Exercise requirements: When you have gone through the records below, state only how many lines include the word "LehtiGen".

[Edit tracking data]
=== Section Start ===

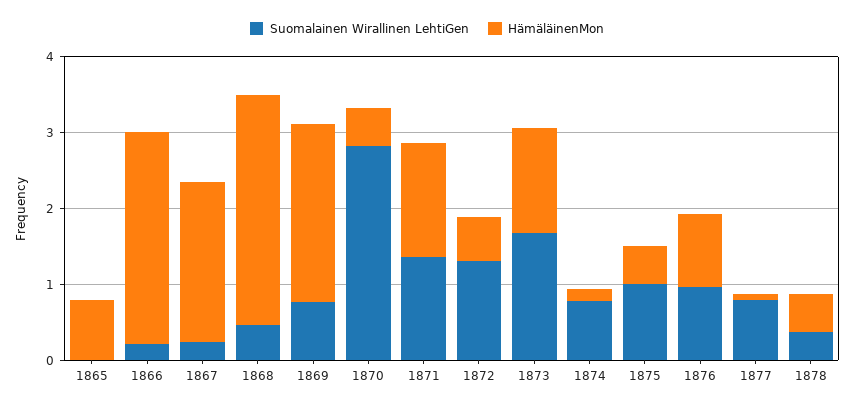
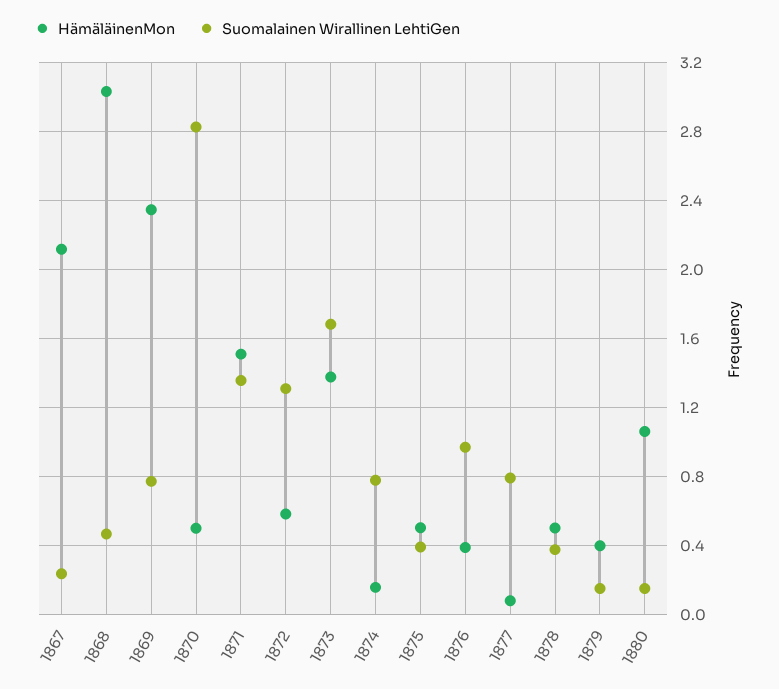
Suomalainen Wirallinen LehtiGen, 1865: 0 -> none
HämäläinenMon, 1865: 0.8 -> none
Suomalainen Wirallinen LehtiGen, 1866: 0.2 -> none
HämäläinenMon, 1866: 2.8 -> none
Suomalainen Wirallinen LehtiGen, 1875: 1 -> 0.4
HämäläinenMon, 1876: 1 -> 0.4
HämäläinenMon, 1879: none -> 0.4
Suomalainen Wirallinen LehtiGen, 1879: none -> 0.15
HämäläinenMon, 1880: none -> 1.05
Suomalainen Wirallinen LehtiGen, 1880: none -> 0.15

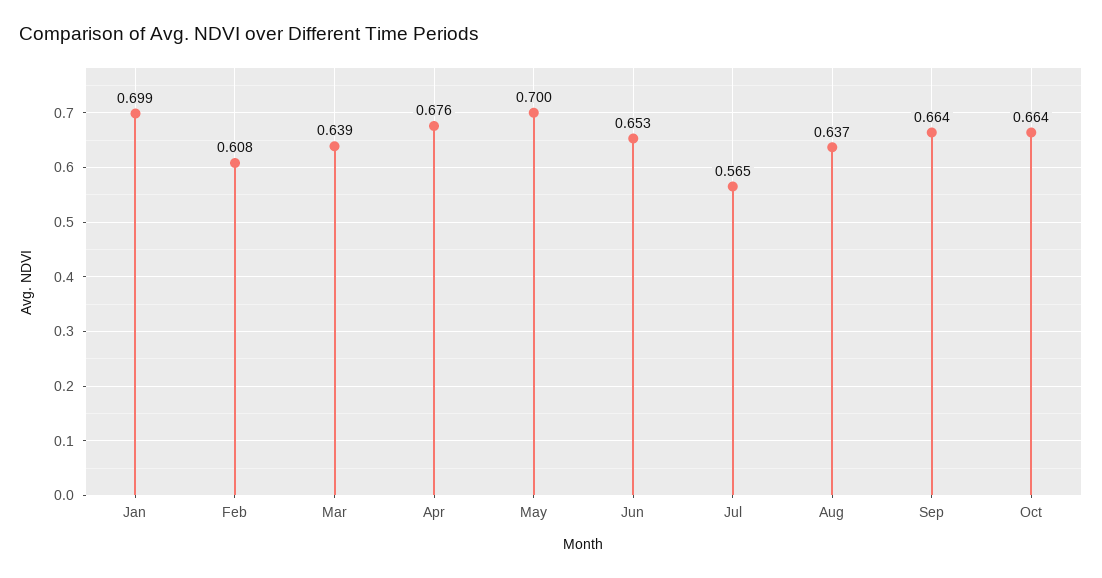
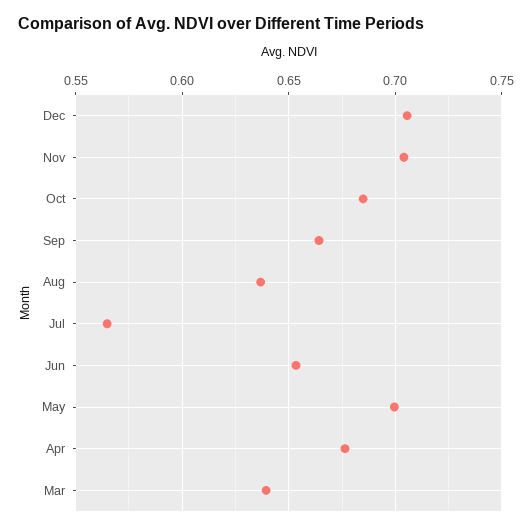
Jan: 0.699 -> none
Feb: 0.608 -> none
Oct: 0.664 -> 0.685
Dec: none -> 0.705
Nov: none -> 0.705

=== Section End ===

Solution below: 5